Problem #97: Does every convex polygon have a vertex with no other $4$...

---

Progress

Erdős originally conjectured this (in [Er46b]) with no $3$ vertices equidistant, but Danzer found a convex polygon on 9 points such that every vertex has three vertices equidistant from it (but this distance depends on the vertex). Danzer's construction is explained in [Er87b]. Fishburn and Reeds [FiRe92] have found a convex polygon on 20 points such that every vertex has three vertices equidistant from it (and this distance is the same for all vertices).

If this fails for $4$, perhaps there is some constant for which it holds? In [Er75f] Erdős claimed that Danzer proved that this false for every constant - in fact, for any $k$ there is a convex polygon such that every vertex has $k$ vertices equidistant from it. Since this claim was not repeated in later papers, presumably Erdős was mistaken here.

Erdős suggested this as an approach to solve [96]. Indeed, if this problem holds for $k+1$ vertices then, by induction, this implies an upper bound of $kn$ for [96].
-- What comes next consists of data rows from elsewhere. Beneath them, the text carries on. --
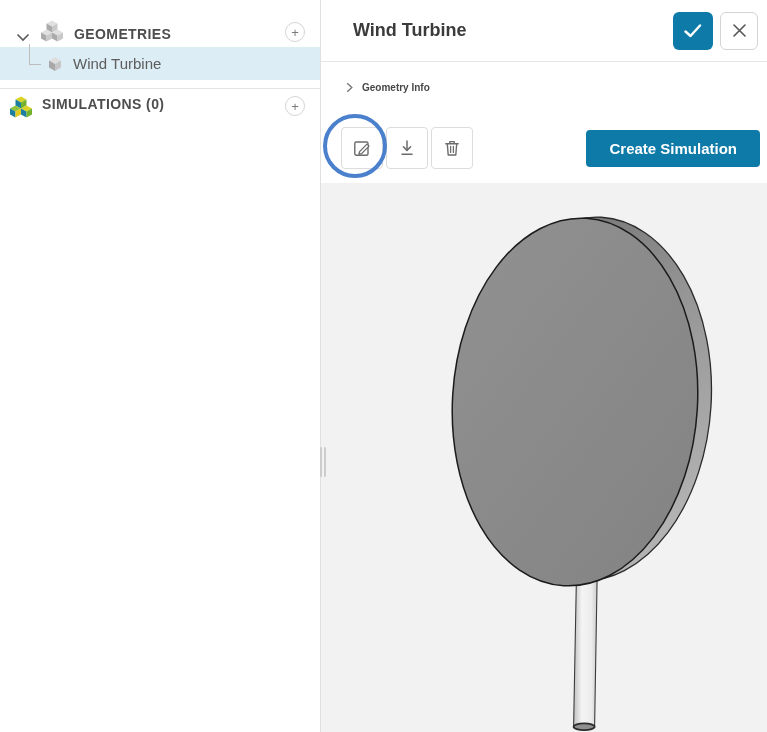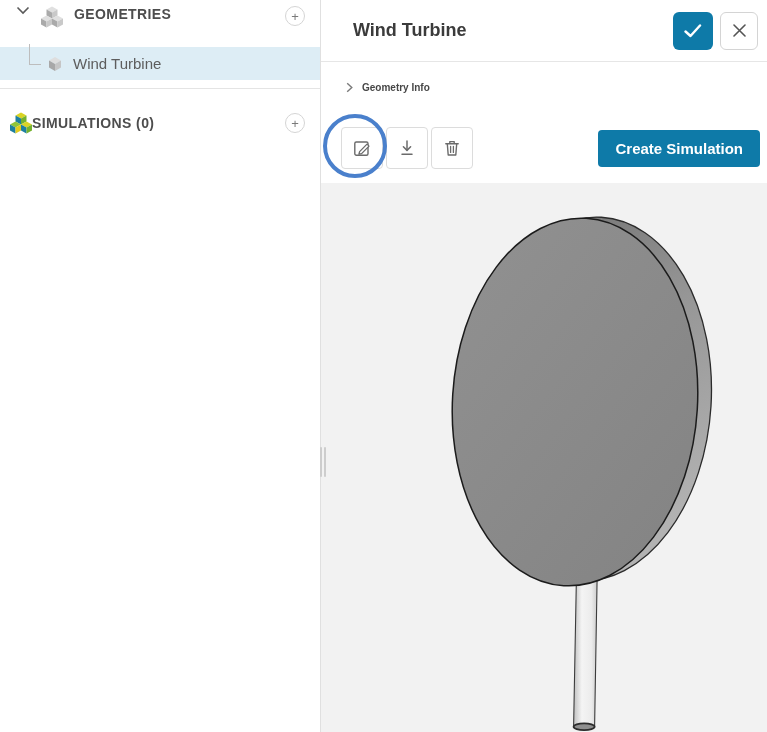--- a/index.html
+++ b/index.html
@@ -15,7 +15,7 @@
   .sidebar { position:absolute; top:0; left:0; width:320px; height:732px; background:#fff; }
 
   .row-geom { position:absolute; top:6px; left:0; right:0; height:36px;
-    display:flex; align-items:flex-start; padding:0 15px 0 16px; gap:11px; cursor:pointer; }
+    display:flex; align-items:flex-end; padding:0 15px 0 16px; gap:11px; cursor:pointer; }
   .sec-label { font-size:14px; font-weight:700; color:#4d4d4d; letter-spacing:.4px; flex:1; }
   .plus-btn { width:20px; height:20px; border:1px solid #d5d5d5; border-radius:50%;
     background:#fff; color:#7a7a7a; font-size:13px; line-height:17px; text-align:center;

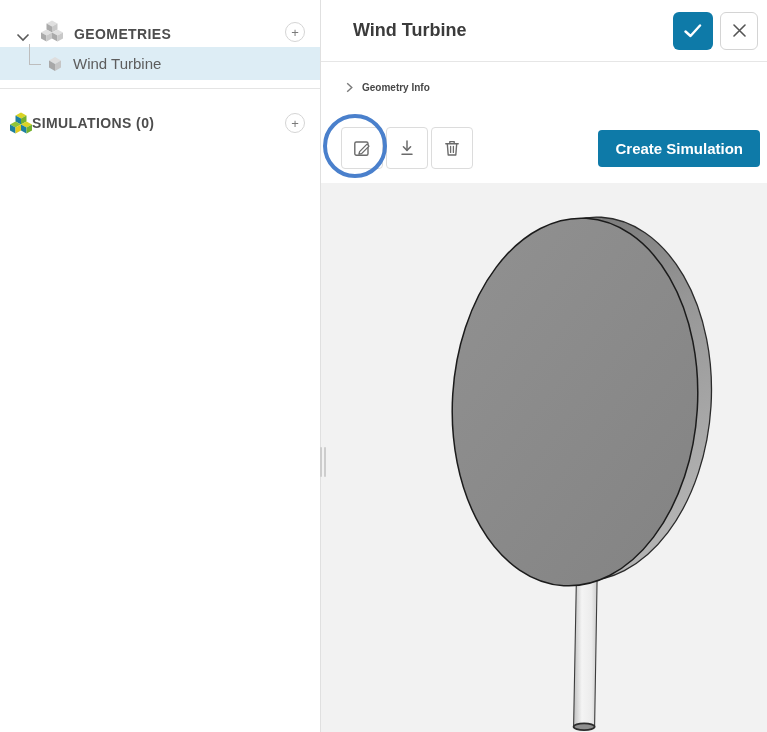--- a/index.html
+++ b/index.html
@@ -30,8 +30,8 @@
 
   .divider1 { position:absolute; top:88px; left:0; right:0; border-top:1px solid #e4e4e4; }
 
-  .row-sim { position:absolute; top:104px; left:0; right:0; height:38px;
-    display:flex; align-items:center; padding:0 15px 0 10px; cursor:pointer; }
+  .row-sim { position:absolute; top:96px; left:0; right:0; height:38px;
+    display:flex; padding:0 15px 0 10px; gap:10px; cursor:pointer; }
 
   
   .panel { position:absolute; top:0; left:320px; right:0; bottom:0;

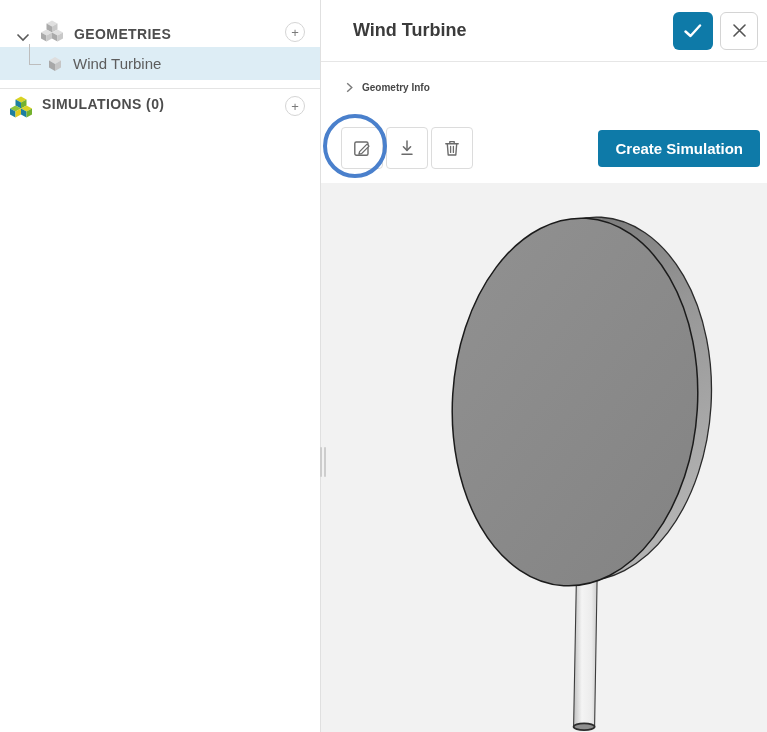--- a/index.html
+++ b/index.html
@@ -56,7 +56,7 @@
   .tool-btn { width:42px; height:42px; background:#fff; border:1px solid #dcdcdc;
     border-radius:4px; margin-right:3px; display:flex; align-items:center;
     justify-content:center; cursor:pointer; }
-  .create-btn { margin-left:auto; height:37px; padding:0 17px; color:#fff;
+  .create-btn { margin-left:auto; height:37px; padding:0 23px; color:#fff;
     font-size:15px; font-weight:700; border:none; border-radius:4px; cursor:pointer;
     font-family:"Liberation Sans",sans-serif; }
The answer is no if we omit the requirement that the polygon is convex (I thank Boris Alexeev and Dustin Mixon for pointing this out), since for any $d$ there are graphs with minimum degree $d$ which can be embedded in the plane such that each edge has length one (for example one can take the $d$-dimensional hypercube graph on $2^d$ vertices). One can then connect the vertices in a cyclic order so that there are no self-intersections and no three consecutive vertices on a line, thus forming a (non-convex) polygon.